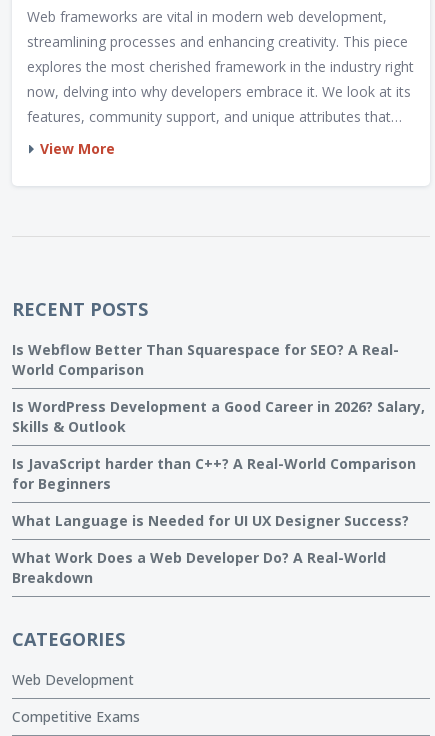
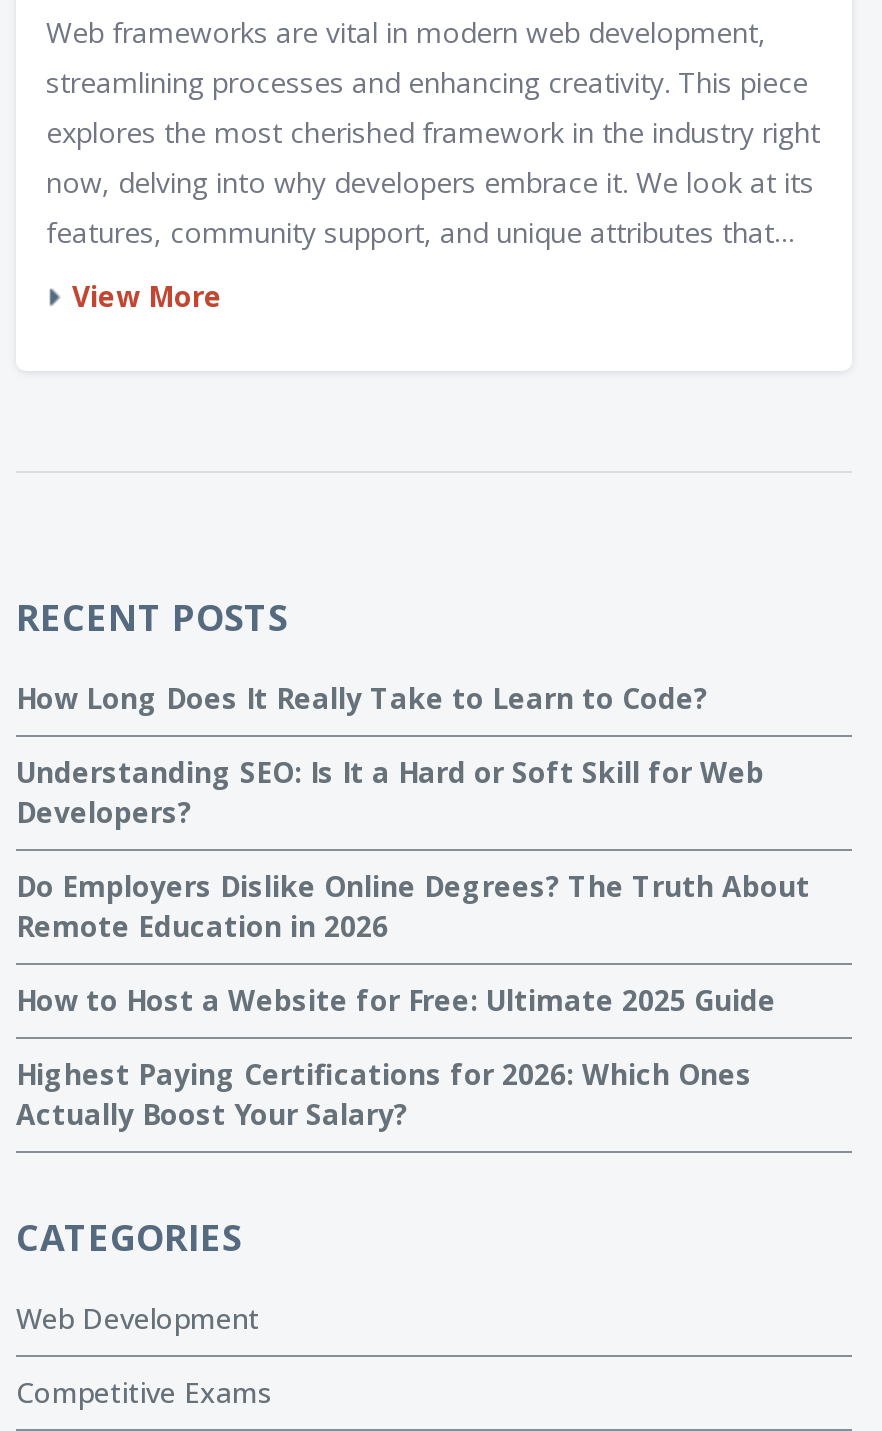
- Is Webflow Better Than Squarespace for SEO? A Real-
- World Comparison
+ How Long Does It Really Take to Learn to Code?

- Is WordPress Development a Good Career in 2026? Salary,
- Skills & Outlook
+ Understanding SEO: Is It a Hard or Soft Skill for Web
+ Developers?

- Is JavaScript harder than C++? A Real-World Comparison
- for Beginners
+ Do Employers Dislike Online Degrees? The Truth About
+ Remote Education in 2026

- What Language is Needed for UI UX Designer Success?
+ How to Host a Website for Free: Ultimate 2025 Guide

- What Work Does a Web Developer Do? A Real-World
- Breakdown
+ Highest Paying Certifications for 2026: Which Ones
+ Actually Boost Your Salary?
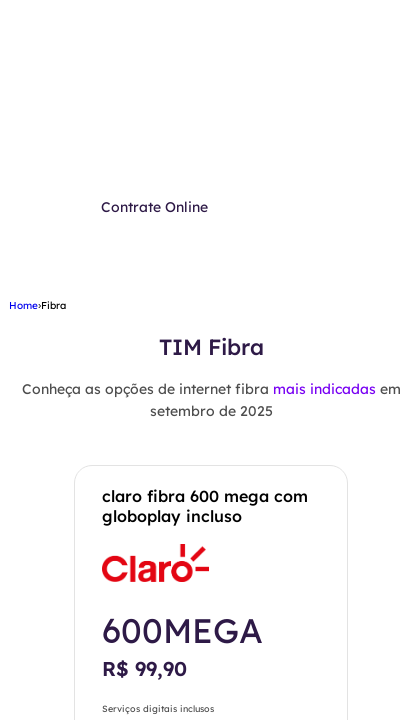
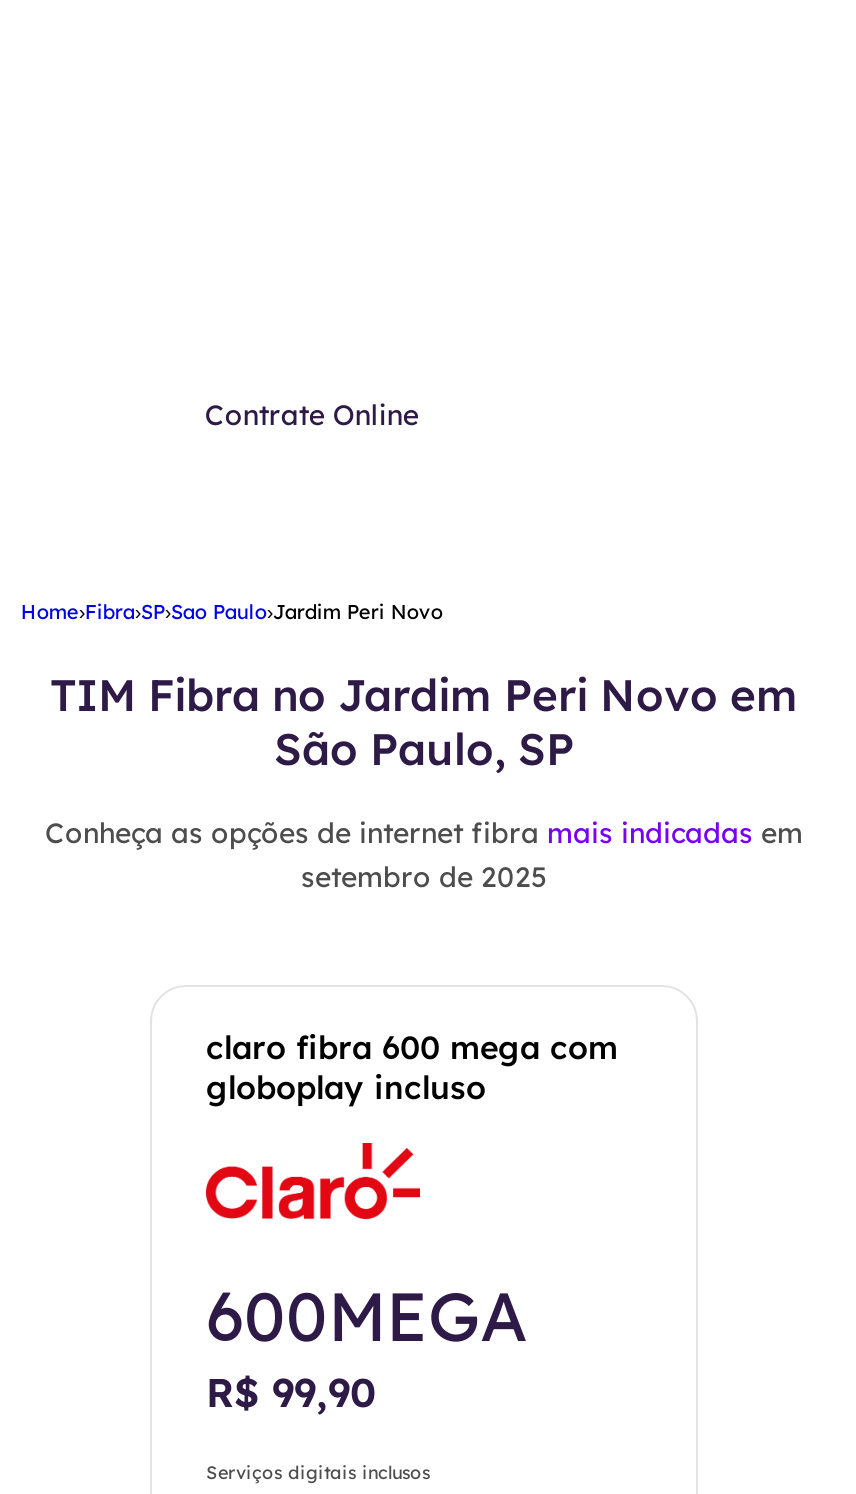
- Home›Fibra
+ Home›Fibra›SP›Sao Paulo›Jardim Peri Novo

- TIM Fibra
+ TIM Fibra no Jardim Peri Novo em
+ São Paulo, SP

================================

# Work request
Copy out, from the material above, each line where the word "Peri" is present.

# Finished exercise
+ Home›Fibra›SP›Sao Paulo›Jardim Peri Novo
+ TIM Fibra no Jardim Peri Novo em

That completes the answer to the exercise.